PROM DRESS DILEMMA: A COMMUNITY IN TURMOIL OVER NEON COLORS

In what can only be described as the fashion equivalent of the apocalypse, there has been an absolute uproar within the teenage community regarding the rampant use of neon colors in prom dresses this year.

neon yellow prom dress

Yes, folks, you read it right. We are deep in the trenches of what has been aptly named the "Neon Siege" by the distressed youths of this community.

Alicia, a sophomore, shares her traumatic ordeal. "I was shopping online for my prom dress, and everything—literally EVERYTHING—was neon! I felt like I'd stepped into a 1980s aerobic workout video. I just wanted a nice, pastel pink dress, not a walking glow-stick costume."

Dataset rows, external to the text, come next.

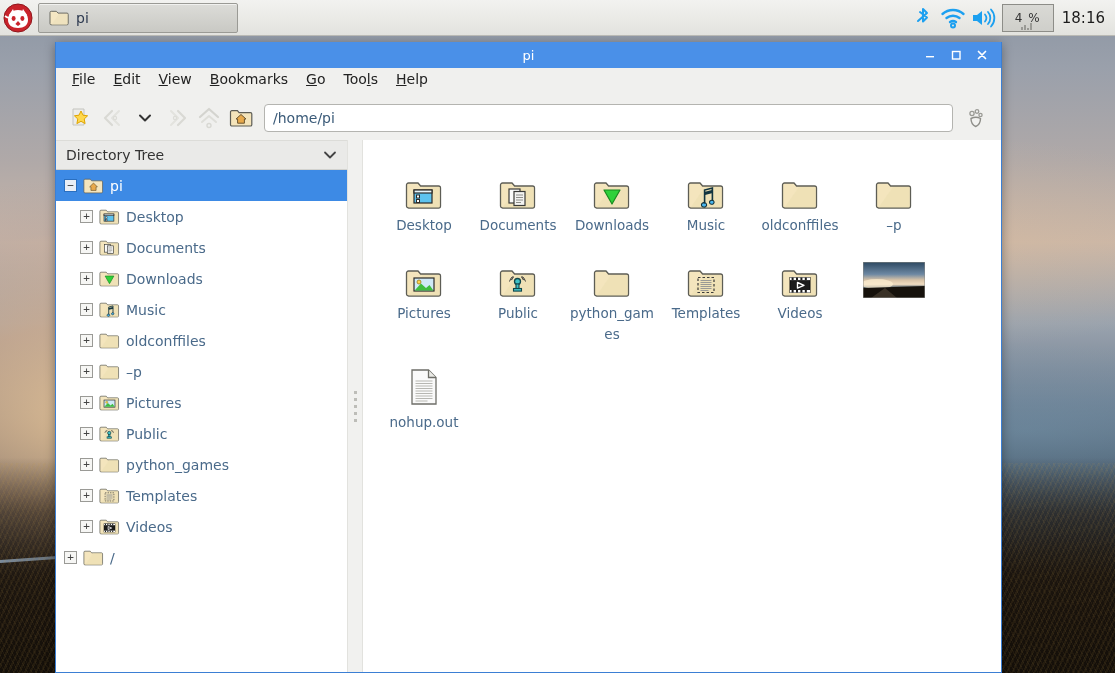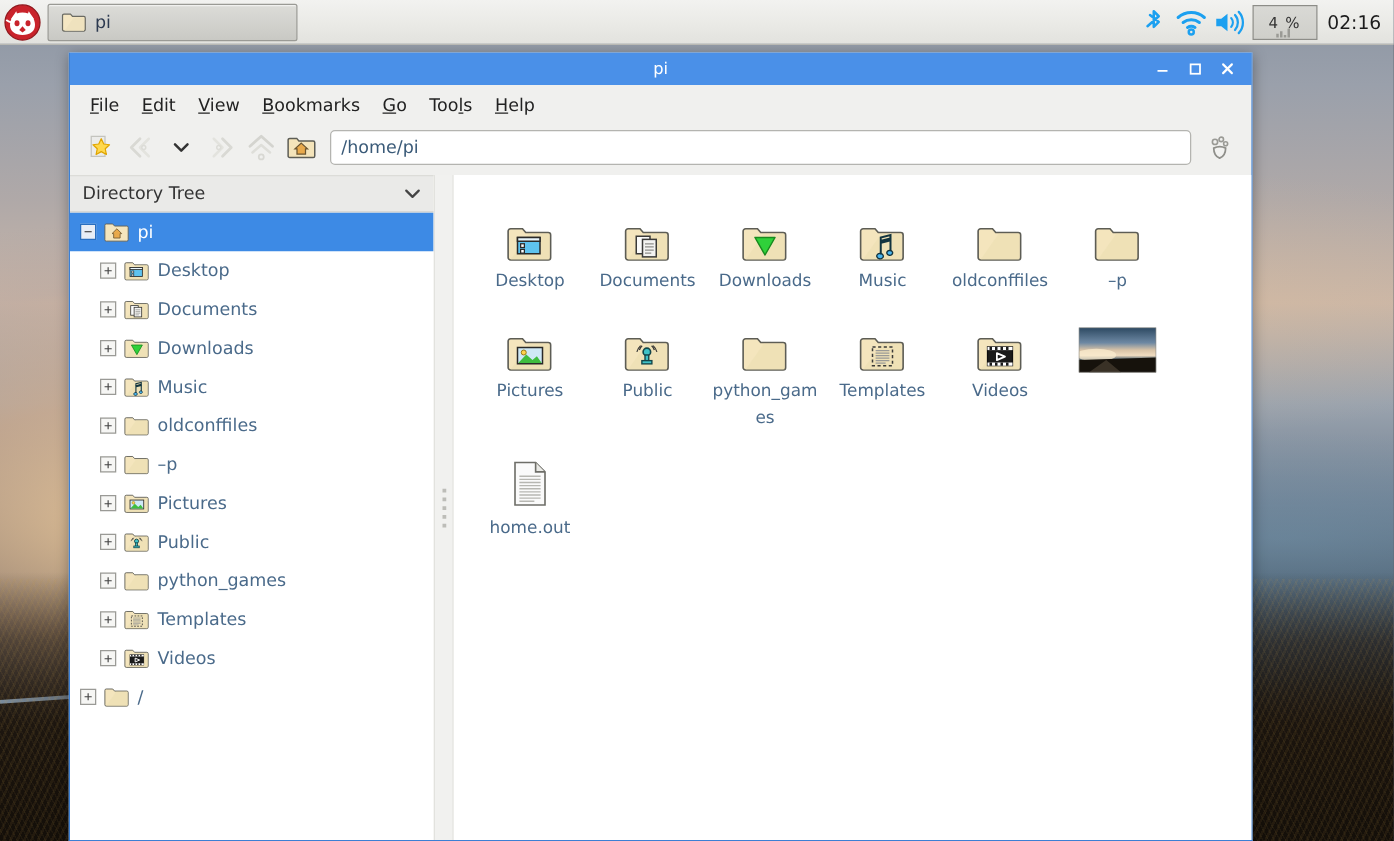"02:16" div.clock { text: 02:16 -> 18:16 }
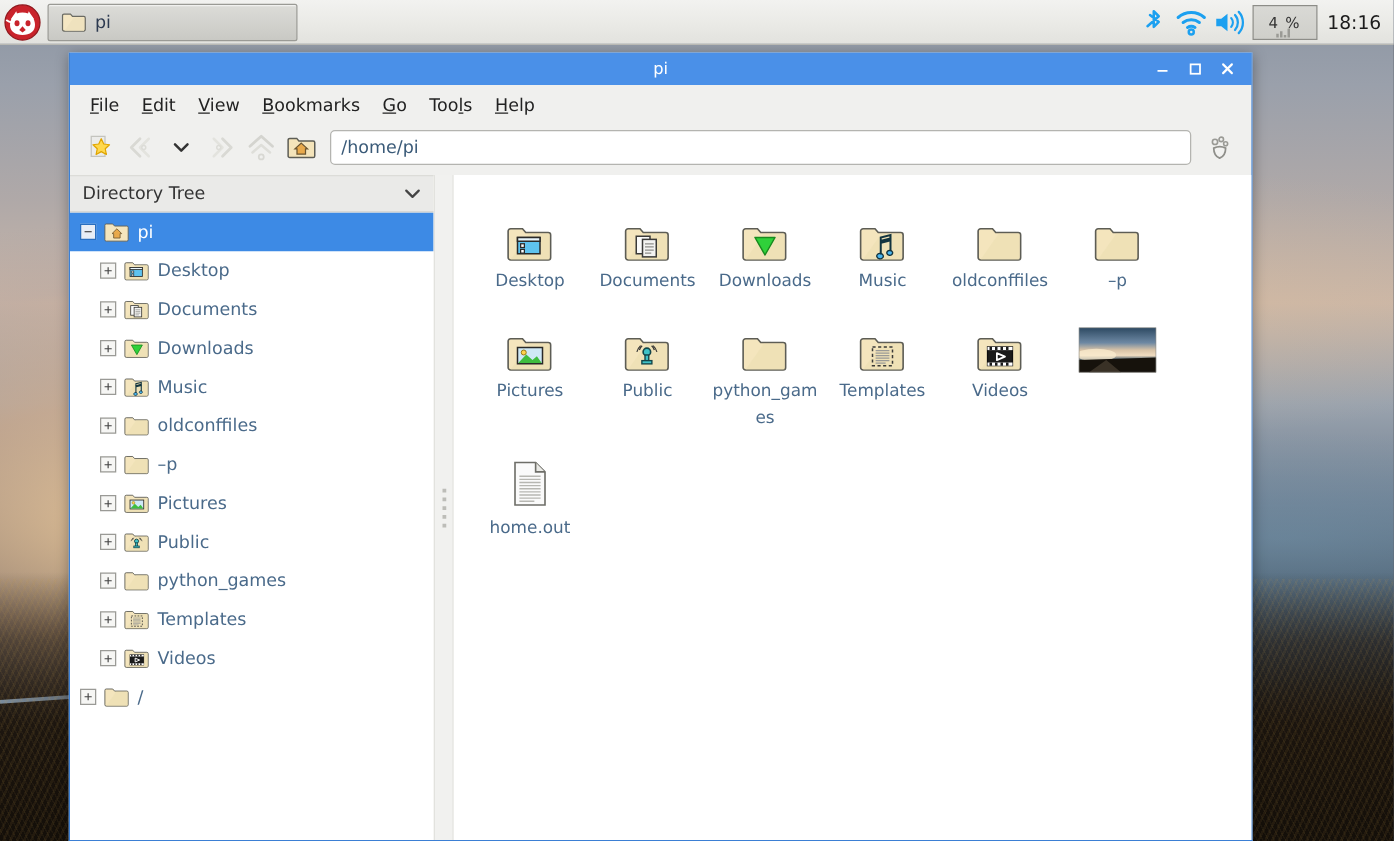"File" #menubar { align-items: flex-end -> flex-start }
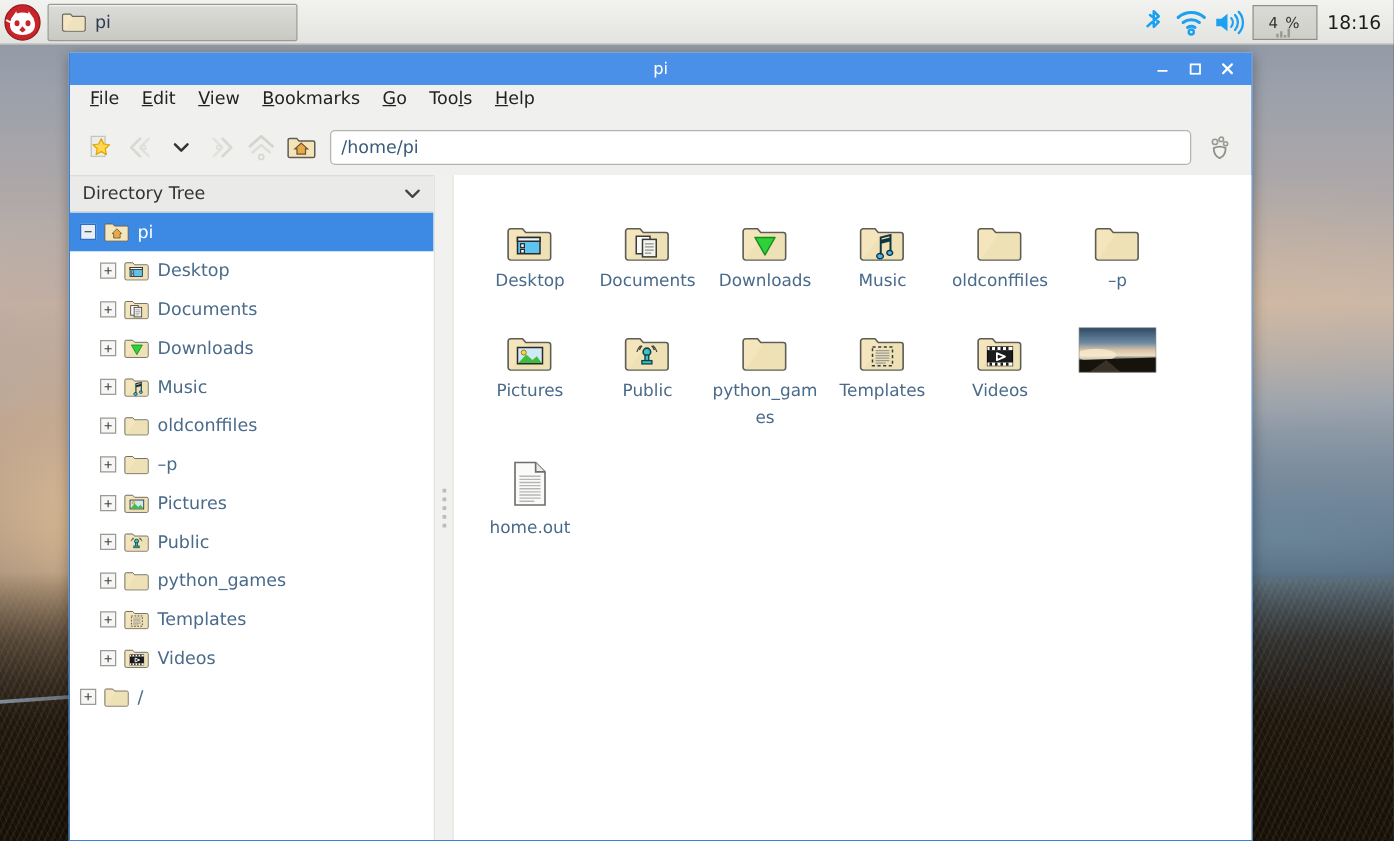"home.out" div.nm { text: home.out -> nohup.out }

The neon epidemic doesn't end with prom dresses, though. It has taken hold of the tuxedos too. Mike, a senior, who was ready to don a James Bond-like classic black tux, expressed his dismay, "Every tux was paired with a neon bow tie or vest. I looked like a rejected backup dancer for a pop star."

The situation has caused such distress that even the school authorities are getting involved. The Principal, Mr. Roberts, a stern man of fifty who rarely engages with trends, was found googling "What is neon?" He stated, "The students are upset, and we've had parents asking if we're hosting prom or a rave. We're considering setting a dress code."

What led to the neon onslaught remains unclear. Some blame it on fashion industry trendsetters pushing their luck too far, while others suggest it's the result of some obscure TikTok trend that exploded overnight. A theory also suggests alien involvement, but that might just be the South Park effect influencing our perspectives.

The teenage population is being forced to adapt to this fashion calamity. Some students have found their solution by embracing vintage, turning to their parents' prom pictures from the '80s and '90s for inspiration. Others have chosen to turn this crisis into an opportunity for individualism by sewing their own prom clothes.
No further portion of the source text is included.